● **WHAT YOU ARE ASKED TO DO**
Copy the full listing exactly, word for word.

● **EXTRACTED DATA**
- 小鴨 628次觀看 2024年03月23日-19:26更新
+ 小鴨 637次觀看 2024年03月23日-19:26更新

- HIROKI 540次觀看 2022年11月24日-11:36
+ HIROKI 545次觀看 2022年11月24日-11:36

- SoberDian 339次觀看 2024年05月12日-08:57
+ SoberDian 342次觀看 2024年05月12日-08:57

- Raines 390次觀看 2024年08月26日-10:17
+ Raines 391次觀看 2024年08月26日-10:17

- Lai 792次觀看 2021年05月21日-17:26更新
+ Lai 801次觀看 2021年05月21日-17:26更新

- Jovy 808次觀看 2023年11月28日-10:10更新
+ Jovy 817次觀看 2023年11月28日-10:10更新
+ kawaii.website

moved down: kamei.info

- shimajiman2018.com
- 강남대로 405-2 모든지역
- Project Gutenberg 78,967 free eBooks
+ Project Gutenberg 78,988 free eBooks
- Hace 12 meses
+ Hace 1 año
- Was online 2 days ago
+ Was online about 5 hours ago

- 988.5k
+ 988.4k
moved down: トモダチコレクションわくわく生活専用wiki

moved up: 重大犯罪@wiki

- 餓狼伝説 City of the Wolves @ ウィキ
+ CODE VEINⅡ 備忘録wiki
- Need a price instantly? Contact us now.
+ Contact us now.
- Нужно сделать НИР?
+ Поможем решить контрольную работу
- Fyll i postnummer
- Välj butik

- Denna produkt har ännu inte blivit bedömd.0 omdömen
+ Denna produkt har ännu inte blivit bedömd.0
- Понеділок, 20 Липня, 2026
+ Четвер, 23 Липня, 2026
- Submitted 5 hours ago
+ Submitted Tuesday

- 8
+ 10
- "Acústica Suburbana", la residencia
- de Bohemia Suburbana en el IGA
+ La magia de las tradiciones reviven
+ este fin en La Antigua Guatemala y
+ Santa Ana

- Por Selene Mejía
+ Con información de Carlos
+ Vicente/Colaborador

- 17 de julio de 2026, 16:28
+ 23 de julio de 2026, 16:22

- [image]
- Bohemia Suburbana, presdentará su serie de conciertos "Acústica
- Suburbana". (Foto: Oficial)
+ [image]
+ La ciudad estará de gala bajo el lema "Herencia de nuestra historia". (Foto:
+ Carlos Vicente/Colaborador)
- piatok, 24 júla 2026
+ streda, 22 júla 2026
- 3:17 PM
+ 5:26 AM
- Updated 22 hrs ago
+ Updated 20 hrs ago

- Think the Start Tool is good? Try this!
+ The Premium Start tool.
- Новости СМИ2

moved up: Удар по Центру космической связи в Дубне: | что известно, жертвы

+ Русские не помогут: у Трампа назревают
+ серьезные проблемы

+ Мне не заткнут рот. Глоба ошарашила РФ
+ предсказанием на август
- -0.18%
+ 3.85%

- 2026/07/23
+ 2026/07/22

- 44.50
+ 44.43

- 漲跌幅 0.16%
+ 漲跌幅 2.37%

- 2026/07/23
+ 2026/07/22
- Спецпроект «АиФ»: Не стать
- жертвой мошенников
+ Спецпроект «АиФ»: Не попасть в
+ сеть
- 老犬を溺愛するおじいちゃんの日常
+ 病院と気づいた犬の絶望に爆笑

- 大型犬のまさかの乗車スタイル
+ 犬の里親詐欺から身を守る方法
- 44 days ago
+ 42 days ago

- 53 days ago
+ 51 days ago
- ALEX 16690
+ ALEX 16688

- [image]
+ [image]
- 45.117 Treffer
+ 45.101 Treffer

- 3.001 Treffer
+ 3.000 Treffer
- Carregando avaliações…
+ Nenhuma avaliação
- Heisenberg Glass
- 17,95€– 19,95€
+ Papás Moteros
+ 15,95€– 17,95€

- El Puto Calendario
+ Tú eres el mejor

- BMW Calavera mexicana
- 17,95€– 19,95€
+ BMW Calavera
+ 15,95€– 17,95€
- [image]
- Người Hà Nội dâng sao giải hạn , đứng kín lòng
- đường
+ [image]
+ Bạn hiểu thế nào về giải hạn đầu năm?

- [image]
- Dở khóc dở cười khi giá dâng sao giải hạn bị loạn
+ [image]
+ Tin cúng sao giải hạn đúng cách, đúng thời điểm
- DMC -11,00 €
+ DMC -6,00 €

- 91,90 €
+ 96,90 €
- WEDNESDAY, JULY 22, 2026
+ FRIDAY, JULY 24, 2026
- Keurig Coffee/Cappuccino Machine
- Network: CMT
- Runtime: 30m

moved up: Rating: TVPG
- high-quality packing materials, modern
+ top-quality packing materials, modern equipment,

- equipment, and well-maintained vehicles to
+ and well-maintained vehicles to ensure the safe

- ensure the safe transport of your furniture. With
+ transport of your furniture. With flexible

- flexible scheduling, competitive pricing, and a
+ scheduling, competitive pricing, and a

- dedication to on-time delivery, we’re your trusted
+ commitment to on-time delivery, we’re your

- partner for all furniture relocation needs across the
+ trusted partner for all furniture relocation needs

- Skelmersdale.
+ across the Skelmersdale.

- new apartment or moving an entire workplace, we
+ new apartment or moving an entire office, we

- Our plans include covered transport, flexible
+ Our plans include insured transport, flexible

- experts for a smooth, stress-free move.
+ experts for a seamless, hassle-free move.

● **EXERCISE SOLUTION**
- 小鴨 628次觀看 2024年03月23日-19:26更新
+ 小鴨 637次觀看 2024年03月23日-19:26更新

- HIROKI 540次觀看 2022年11月24日-11:36
+ HIROKI 545次觀看 2022年11月24日-11:36

- SoberDian 339次觀看 2024年05月12日-08:57
+ SoberDian 342次觀看 2024年05月12日-08:57

- Raines 390次觀看 2024年08月26日-10:17
+ Raines 391次觀看 2024年08月26日-10:17

- Lai 792次觀看 2021年05月21日-17:26更新
+ Lai 801次觀看 2021年05月21日-17:26更新

- Jovy 808次觀看 2023年11月28日-10:10更新
+ Jovy 817次觀看 2023年11月28日-10:10更新
+ kawaii.website

moved down: kamei.info

- shimajiman2018.com
- 강남대로 405-2 모든지역
- Project Gutenberg 78,967 free eBooks
+ Project Gutenberg 78,988 free eBooks
- Hace 12 meses
+ Hace 1 año
- Was online 2 days ago
+ Was online about 5 hours ago

- 988.5k
+ 988.4k
moved down: トモダチコレクションわくわく生活専用wiki

moved up: 重大犯罪@wiki

- 餓狼伝説 City of the Wolves @ ウィキ
+ CODE VEINⅡ 備忘録wiki
- Need a price instantly? Contact us now.
+ Contact us now.
- Нужно сделать НИР?
+ Поможем решить контрольную работу
- Fyll i postnummer
- Välj butik

- Denna produkt har ännu inte blivit bedömd.0 omdömen
+ Denna produkt har ännu inte blivit bedömd.0
- Понеділок, 20 Липня, 2026
+ Четвер, 23 Липня, 2026
- Submitted 5 hours ago
+ Submitted Tuesday

- 8
+ 10
- "Acústica Suburbana", la residencia
- de Bohemia Suburbana en el IGA
+ La magia de las tradiciones reviven
+ este fin en La Antigua Guatemala y
+ Santa Ana

- Por Selene Mejía
+ Con información de Carlos
+ Vicente/Colaborador

- 17 de julio de 2026, 16:28
+ 23 de julio de 2026, 16:22

- [image]
- Bohemia Suburbana, presdentará su serie de conciertos "Acústica
- Suburbana". (Foto: Oficial)
+ [image]
+ La ciudad estará de gala bajo el lema "Herencia de nuestra historia". (Foto:
+ Carlos Vicente/Colaborador)
- piatok, 24 júla 2026
+ streda, 22 júla 2026
- 3:17 PM
+ 5:26 AM
- Updated 22 hrs ago
+ Updated 20 hrs ago

- Think the Start Tool is good? Try this!
+ The Premium Start tool.
- Новости СМИ2

moved up: Удар по Центру космической связи в Дубне: | что известно, жертвы

+ Русские не помогут: у Трампа назревают
+ серьезные проблемы

+ Мне не заткнут рот. Глоба ошарашила РФ
+ предсказанием на август
- -0.18%
+ 3.85%

- 2026/07/23
+ 2026/07/22

- 44.50
+ 44.43

- 漲跌幅 0.16%
+ 漲跌幅 2.37%

- 2026/07/23
+ 2026/07/22
- Спецпроект «АиФ»: Не стать
- жертвой мошенников
+ Спецпроект «АиФ»: Не попасть в
+ сеть
- 老犬を溺愛するおじいちゃんの日常
+ 病院と気づいた犬の絶望に爆笑

- 大型犬のまさかの乗車スタイル
+ 犬の里親詐欺から身を守る方法
- 44 days ago
+ 42 days ago

- 53 days ago
+ 51 days ago
- ALEX 16690
+ ALEX 16688

- [image]
+ [image]
- 45.117 Treffer
+ 45.101 Treffer

- 3.001 Treffer
+ 3.000 Treffer
- Carregando avaliações…
+ Nenhuma avaliação
- Heisenberg Glass
- 17,95€– 19,95€
+ Papás Moteros
+ 15,95€– 17,95€

- El Puto Calendario
+ Tú eres el mejor

- BMW Calavera mexicana
- 17,95€– 19,95€
+ BMW Calavera
+ 15,95€– 17,95€
- [image]
- Người Hà Nội dâng sao giải hạn , đứng kín lòng
- đường
+ [image]
+ Bạn hiểu thế nào về giải hạn đầu năm?

- [image]
- Dở khóc dở cười khi giá dâng sao giải hạn bị loạn
+ [image]
+ Tin cúng sao giải hạn đúng cách, đúng thời điểm
- DMC -11,00 €
+ DMC -6,00 €

- 91,90 €
+ 96,90 €
- WEDNESDAY, JULY 22, 2026
+ FRIDAY, JULY 24, 2026
- Keurig Coffee/Cappuccino Machine
- Network: CMT
- Runtime: 30m

moved up: Rating: TVPG
- high-quality packing materials, modern
+ top-quality packing materials, modern equipment,

- equipment, and well-maintained vehicles to
+ and well-maintained vehicles to ensure the safe

- ensure the safe transport of your furniture. With
+ transport of your furniture. With flexible

- flexible scheduling, competitive pricing, and a
+ scheduling, competitive pricing, and a

- dedication to on-time delivery, we’re your trusted
+ commitment to on-time delivery, we’re your

- partner for all furniture relocation needs across the
+ trusted partner for all furniture relocation needs

- Skelmersdale.
+ across the Skelmersdale.

- new apartment or moving an entire workplace, we
+ new apartment or moving an entire office, we

- Our plans include covered transport, flexible
+ Our plans include insured transport, flexible

- experts for a smooth, stress-free move.
+ experts for a seamless, hassle-free move.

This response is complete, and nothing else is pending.